It is worth noting that the maximum similarity of both each row and each column is included in the candidates. This is because, as noticed in Fig. 3a, although some classes are mutually the most similar to each other (e.g., “Order” and “Service”), there are some classes that are not mutually the most similar to each other (e.g., the most similar to “Table” is “Order”; however, the most similar to “Order” is “Service”). That is why we included the maximum of both each row and each column.

Histogram extreme ranges

In structural histogram features (Section 2.1), the histogram features were calculated using four partitions as shown in Fig. 1. However, the extreme partitions (i.e., the first and last partitions) are the most indicative because they represent the lowest and highest similarities. We called the histogram values of these two partitions, histogram extreme ranges. The used “Low” and “High” similarity thresholds of the extreme ranges are chosen as 0.3 and 0.7 respectively. Hence, the candidates of the low extreme range are the candidates with values from 0 to 0.3, and the candidates of the high extreme range are the candidates with values from 0.7 to 1. Equation 1 and 2 show how to calculate the low and high extreme ranges from the candidates, respectively. In Fig. 3b, the histogram extreme ranges are also calculated.

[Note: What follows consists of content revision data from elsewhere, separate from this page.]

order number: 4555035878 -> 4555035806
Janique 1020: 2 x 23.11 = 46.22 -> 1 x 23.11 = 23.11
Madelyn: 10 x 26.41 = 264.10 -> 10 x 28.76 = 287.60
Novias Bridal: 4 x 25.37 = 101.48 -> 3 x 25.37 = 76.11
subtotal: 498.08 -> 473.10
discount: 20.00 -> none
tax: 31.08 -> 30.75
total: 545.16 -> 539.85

$$\begin{aligned} ExtRange(Low) = \frac{Count(Candidates <= Low)}{Count(All Candidates)} \end{aligned}$$
$$\begin{aligned} ExtRange(High) = \frac{Count(Candidates >= High)}{Count(All Candidates)} \end{aligned}$$

Extracting the lexical per-class features

Finally, putting it all together, Table 1 explains the main steps of extracting the proposed lexical per-class features. First, the class codes are extracted from the two files. Then, the lexical per-class similarity matrix is built, and the candidates of the matrix are extracted. Finally, the candidates are used for extracting the three lexical per-class features: the average of the candidates and their two histogram extreme ranges. In brief, the lexical per-class features represent the code similarity between the class pairs of the two files and can be used to detect source code plagiarism.

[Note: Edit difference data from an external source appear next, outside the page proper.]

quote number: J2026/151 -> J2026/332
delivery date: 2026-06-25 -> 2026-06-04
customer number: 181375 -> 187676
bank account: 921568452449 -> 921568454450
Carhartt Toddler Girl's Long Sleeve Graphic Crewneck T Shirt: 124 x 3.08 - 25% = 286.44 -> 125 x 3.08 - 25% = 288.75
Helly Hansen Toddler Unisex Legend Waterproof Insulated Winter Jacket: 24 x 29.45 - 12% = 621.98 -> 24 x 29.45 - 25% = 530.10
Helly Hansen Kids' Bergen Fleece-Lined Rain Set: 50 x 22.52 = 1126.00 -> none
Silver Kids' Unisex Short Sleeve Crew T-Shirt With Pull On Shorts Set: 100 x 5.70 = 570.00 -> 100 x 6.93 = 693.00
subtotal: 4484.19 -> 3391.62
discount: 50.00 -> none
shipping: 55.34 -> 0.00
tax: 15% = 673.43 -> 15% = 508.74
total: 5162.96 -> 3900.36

Table 1 The extraction steps of the lexical per-class features

Structural counting features

The target of the structural counting features is to measure how similar the high-level code structure of the two compared files in terms of number of functions, classes, etc. The twelve structural counts shown in Table 2 are extracted from each compared program file. After extracting these counts for each file separately, Eq. 3 is used for each corresponding two counts of the two compared files to calculate their similarity, where “Count1” and “Count2” in the equation represent the count of a specific feature (e.g., number of classes) in File 1 and File 2 respectively. The twelve similarity values calculated for the twelve counts of the two files are called structural counting features.

$$\begin{aligned} Similarity(Count_1, Count_2) = \frac{Min(Count_1, Count_2)}{Max(Count_1, Count_2)} \end{aligned}$$
Table 2 The structural counts extracted from each file separately

To understand how Eq. 3 represents the similarity, assume that the number of classes in File 1 and File 2 is 3 and 5 respectively, then the two files are similarly having the count of 3 classes, but File 2 has 2 more classes. Hence, the minimum (i.e., the numerator) represents the count similarity, and the maximum (i.e., the denominator) is for normalization.

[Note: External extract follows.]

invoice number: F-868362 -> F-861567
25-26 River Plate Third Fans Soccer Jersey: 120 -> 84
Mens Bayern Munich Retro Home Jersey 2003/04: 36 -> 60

Modified original features

In the modified original features, we propose a modified version of the original features of Ganguly et al. [8] which measure the similarity of the code, the structure, and the style. The original features consist of eight features: (i) one lexical feature which compares the character 3-grams of the two files, (ii) six structural features extracted from two similarity matrices for function signatures (one matrix for the data types and the other for the identifiers), and (iii) one stylistic feature which represents how similar the writing style of the two files is. In the modified original features, we modified only the structural features (which means that the lexical feature and the stylistic feature are not modified).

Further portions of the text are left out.